Back in February, when I began applying for the YAV program, I was emailed a Word document named “Important YAV Concepts.” The first section, “Being and Doing,” explains the challenge and “healthy tension” between these two ways of living; “In our culture, much value is placed upon what we do and achieve. If we cannot show that we are ‘usefully’ occupied or point to the evidence of our work, we can feel a sense of failure or lack of purpose because our culture values doing… Allow God to use you whether you are being or doing. Often times one leads richly to the other.” This tension is probably the biggest struggle I’m having in India.
Because CMS simply does not ask much of me, I can rarely show that I am “usefully occupied” which has at times led to feeling a “lack of purpose”. Much of what I’m asked to do simply involves showing up at events to simply be present and not directly participate. In the beginning, when my focus was on simply adjusting, it was nice to not have too much asked of me. But eventually it was not nice at all, primarily frustrating. Being present at event after event is simply not quantifiable, and quantifying work and time is what American culture does best.

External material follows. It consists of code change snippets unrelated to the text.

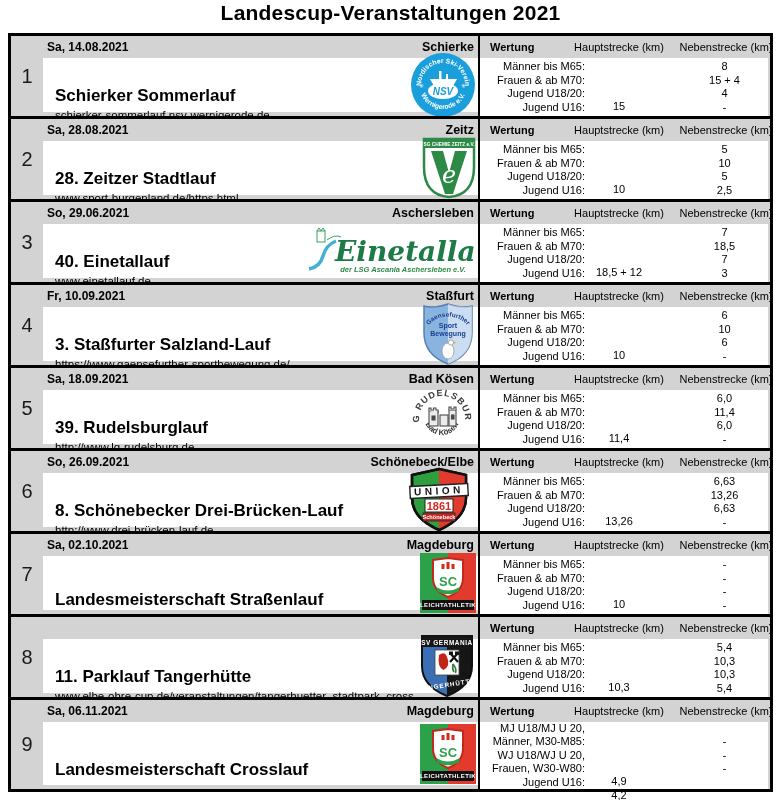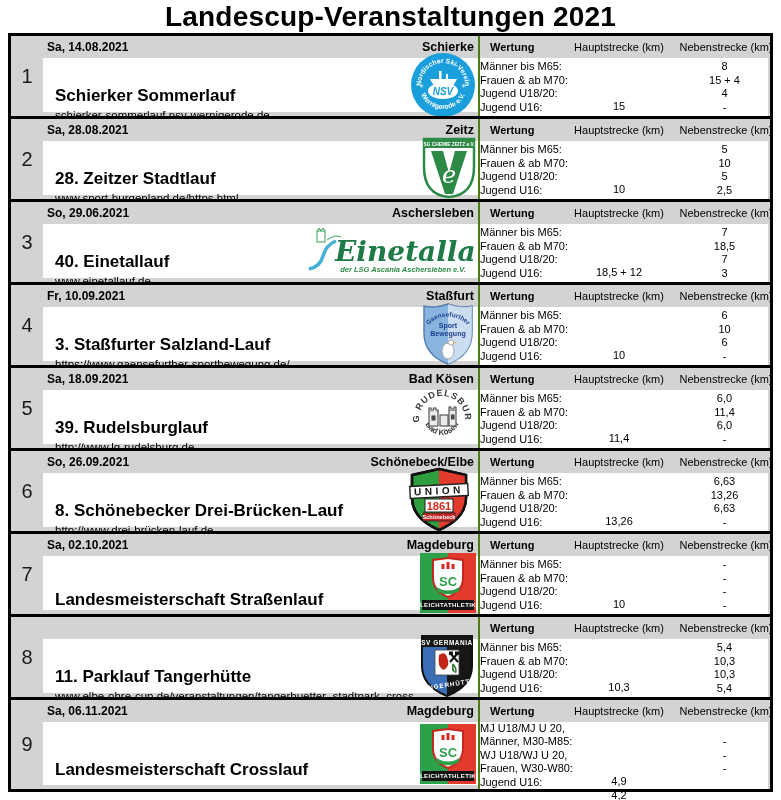--- a/index.html
+++ b/index.html
@@ -3,32 +3,32 @@
 <meta charset="utf-8">
 <style>
   html,body { margin:0; padding:0; }
   body {
     width:781px; height:800px; background:#ffffff; position:relative;
     font-family:"Liberation Sans", sans-serif; color:#000;
     overflow:hidden;
   }
   .page-title {
     position:absolute; top:1px; left:0; width:781px; text-align:center;
-    font-size:28px; font-weight:bold; letter-spacing:0.2px;
+    font-size:21px; font-weight:bold; letter-spacing:0.2px;
   }
   .events-table {
     position:absolute; left:8px; top:33px; width:765px; height:759px;
     box-sizing:border-box; border:3px solid #000; background:#d3d3d3;
   }
   .event-block { position:relative; height:80px; display:flex; }
   .event-block.tall { height:89px; }
   .event-block + .event-block { border-top:3px solid #000; }
 
   .left-sec { position:relative; width:467px; background:#d3d3d3; }
-  .right-sec { position:relative; width:288px; border-left:2px solid #4d7c0f; background:#fff; }
+  .right-sec { position:relative; width:288px; border-left:2px solid #000000; background:#fff; }
 
   .date-row {
     position:absolute; top:0; left:0; right:0; height:22px;
     display:flex; align-items:center;
   }
   .event-date { padding-left:36px; font-size:12px; font-weight:bold; }
   .event-loc  { margin-left:auto; padding-right:4px; font-size:12.5px; font-weight:bold; }
 
   .event-num {
     position:absolute; left:0; top:0; bottom:0; width:32px;
@@ -50,21 +50,21 @@
   }
   .wh-wertung { position:absolute; left:10px;  line-height:22px; font-weight:bold; }
   .wh-haupt   { position:absolute; left:139px; transform:translateX(-50%); line-height:22px; white-space:nowrap; }
   .wh-neben   { position:absolute; left:246px; transform:translateX(-50%); line-height:22px; white-space:nowrap; }
   .wbody {
     position:absolute; top:22px; left:0; right:0; bottom:0;
     display:flex; flex-direction:column; justify-content:center;
     font-size:11px;
   }
   .wrow { display:grid; grid-template-columns:105px 68px 115px; height:13.5px; line-height:13.5px; }
-  .wlabel { white-space:nowrap; }
+  .wlabel { text-align:right; white-space:nowrap; }
   .whaupt { text-align:center;margin-top:40px; }
   .wneben { text-align:center; padding-left:28px; }
 </style>
 </head>
 <body>
 
 <div class="page-title">Landescup-Veranstaltungen 2021</div>
 
 <div class="events-table" id="events-table">
   <div class="event-block">

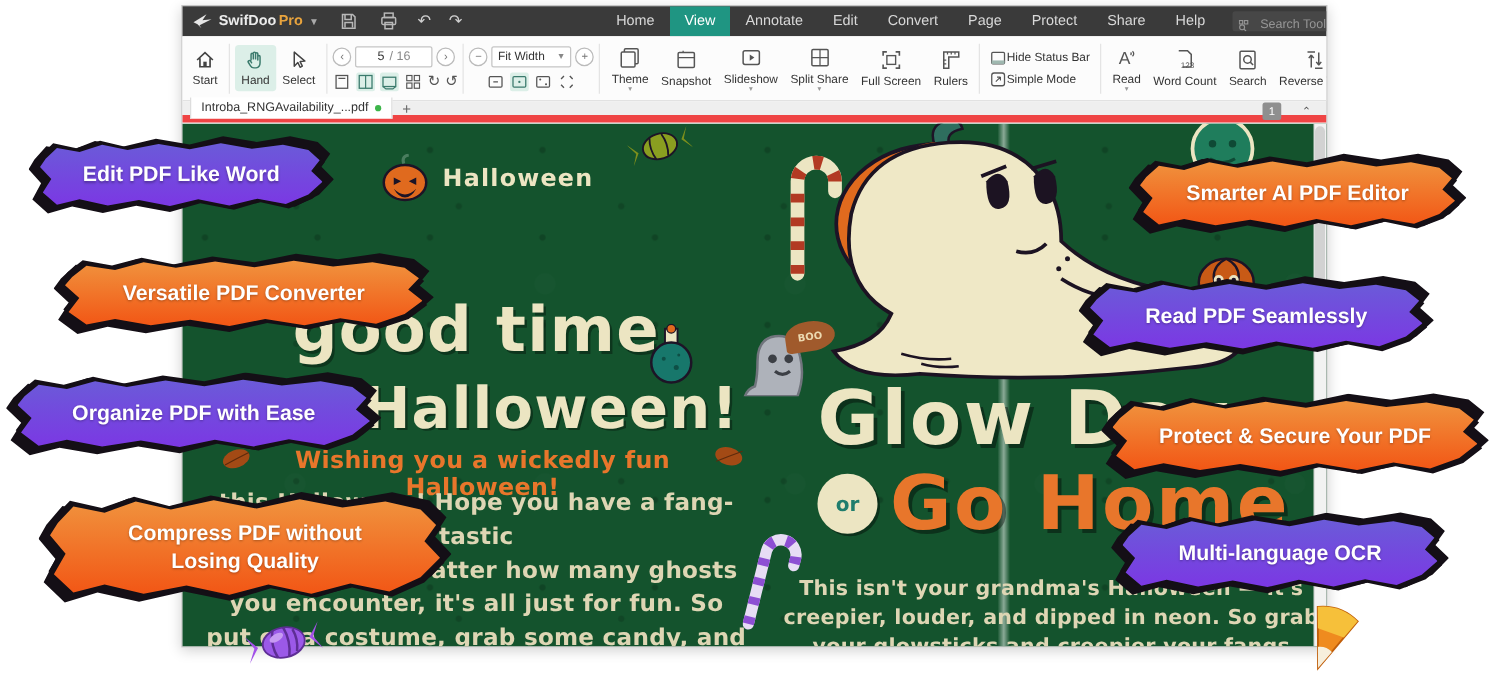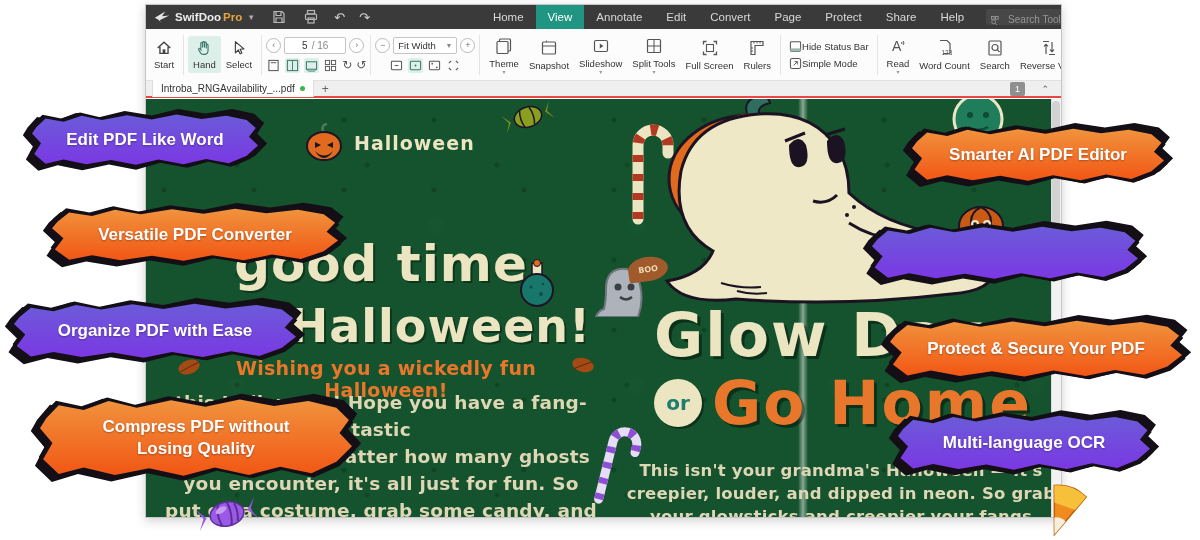--- a/index.html
+++ b/index.html
@@ -48,21 +48,21 @@
            font-size:9.5px;color:#333;display:flex;align-items:center;justify-content:space-between;padding:0 4px}
   .zoombox .zc{font-size:7px;color:#888}
   .iconrow{display:flex;align-items:center;gap:4px;justify-content:center}
   .sq{width:15px;height:15px;border-radius:2px;display:flex;align-items:center;justify-content:center}
   .sq.hl{background:#dcefe8}
   .rot{font-family:"DejaVu Sans",sans-serif;font-size:12px;color:#555;line-height:15px}
   .toggles{display:flex;flex-direction:column;gap:4px;padding:0 4px;flex:none}
   .togrow{display:flex;align-items:center;font-size:9.5px;color:#333}
 
   
-  .tabbar{height:17px;background:#efefef;border-bottom:2px solid #ef4444;display:flex;
+  .tabbar{height:17px;background:#efefef;border-bottom:6px solid #ef4444;display:flex;
           align-items:center;position:relative;font-size:10px}
   .tab{height:17px;background:#fff;border-right:1px solid #ddd;border-left:1px solid #ddd;
        display:flex;align-items:center;gap:5px;padding:0 8px;color:#333;margin-left:6px}
   .gdot{width:5px;height:5px;border-radius:50%;background:#3db54a;flex:none}
   .newtab{color:#666;font-size:12px;padding:0 8px}
   .pagebadge{position:absolute;right:36px;top:1px;width:15px;height:14px;background:#8f8f8f;
              color:#fff;font-size:9px;display:flex;align-items:center;justify-content:center;border-radius:2px}
   .collapse{position:absolute;right:12px;top:0;color:#555;font-size:9px;line-height:16px}
 
   
@@ -83,21 +83,21 @@
   .p-brand{font-size:19px;letter-spacing:1px}
   .p-h1{font-size:50px;letter-spacing:1px;text-align:center;line-height:1;text-shadow:2px 2px 0 rgba(0,0,0,.35)}
   .p-h1.sm{font-size:46px}
   .p-sub{font-size:19px;color:#e8762b;text-align:center;letter-spacing:.3px}
   .p-par{font-size:18.5px;line-height:27px;color:#ded6b4;text-align:center;font-weight:bold;
          font-family:"DejaVu Sans",sans-serif;letter-spacing:.2px}
   .p-par2{font-size:16.5px;line-height:23px}
   .p-glow{font-size:60px;letter-spacing:2px;line-height:1;text-shadow:3px 3px 0 rgba(0,0,0,.4)}
   .p-glow.orange{color:#e8762b}
   .orcircle{width:48px;height:48px;border-radius:50%;background:#ece5c2;color:#1f7d6d;
-            display:flex;align-items:center;justify-content:center;font-size:20px;
+            display:flex;align-items:center;justify-content:center;font-size:16px;
             font-family:"DejaVu Sans",sans-serif;font-weight:bold;box-shadow:2px 2px 0 rgba(0,0,0,.4)}
   .boo{width:40px;height:24px;border-radius:50% 50% 50% 10%;background:#a05a2c;color:#ecd9b0;
        font-size:8px;font-weight:bold;display:flex;align-items:center;justify-content:center;
        transform:rotate(-8deg);font-family:"DejaVu Sans",sans-serif}
 
   
   .banner{position:absolute;z-index:50;display:flex;align-items:center;justify-content:center}
   .banner .ink{position:absolute;inset:-5px -9px;background:#140f16;clip-path:var(--brush);
                transform:rotate(-1.4deg)}
   .banner .ink2{position:absolute;inset:-2px -4px;background:#140f16;clip-path:var(--brush);
@@ -282,21 +282,21 @@
           <path d="M8.8 7.5 L12.5 10 L8.8 12.5 Z" fill="#555"></path>
         </svg>
       <span>Slideshow</span>
         <span class="dd">▾</span>
     </div>
     <div class="bigbtn">
       <svg width="20" height="20" viewBox="0 0 20 20">
           <rect x="3.5" y="3.5" width="13" height="13" rx="1" fill="none" stroke="#555" stroke-width="1.2"></rect>
           <path d="M10 3.5 v13 M3.5 10 h13" stroke="#555"></path>
         </svg>
-      <span>Split Tools</span>
+      <span>Split Share</span>
         <span class="dd">▾</span>
     </div>
     <div class="bigbtn">
       <svg width="20" height="20" viewBox="0 0 20 20">
           <path d="M3.5 6.5 v-3 h3 M13.5 3.5 h3 v3 M16.5 13.5 v3 h-3 M6.5 16.5 h-3 v-3" fill="none" stroke="#555" stroke-width="1.3"></path>
           <rect x="6.5" y="6.5" width="7" height="7" fill="none" stroke="#555" stroke-width="1.1"></rect>
         </svg>
       <span>Full Screen</span>
     </div>
     <div class="bigbtn">
@@ -524,20 +524,21 @@
 <div class="banner orange" style="left:912px;top:127px;width:252px;height:56px">
   <div class="ink"></div>
     <div class="ink2"></div>
     <div class="paint"></div>
   <div class="lbl">Smarter AI PDF Editor</div>
 </div>
 <div class="banner purple" style="left:872px;top:225px;width:266px;height:56px">
   <div class="ink"></div>
     <div class="ink2"></div>
     <div class="paint"></div>
+  <div class="lbl">Read PDF Seamlessly</div>
 </div>
 <div class="banner orange" style="left:890px;top:319px;width:292px;height:60px">
   <div class="ink"></div>
     <div class="ink2"></div>
     <div class="paint"></div>
   <div class="lbl">Protect &amp; Secure Your PDF</div>
 </div>
 <div class="banner purple" style="left:898px;top:414px;width:252px;height:58px">
   <div class="ink"></div>
     <div class="ink2"></div>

Yet slowly I am coming to realize that the most beautiful, fulfilling moments really do come from my least structured activities (e.g. going to coffee each day with the guys, walking around and striking up conversations with students, visiting people’s homes, even reading with students). It is in these moments that I am able to offer myself, not what I can accomplish. In a recent email, a close pastor and mentor reminded me, “The work you are doing - the ministry of presence - is truly one of the things that is the hardest to learn.”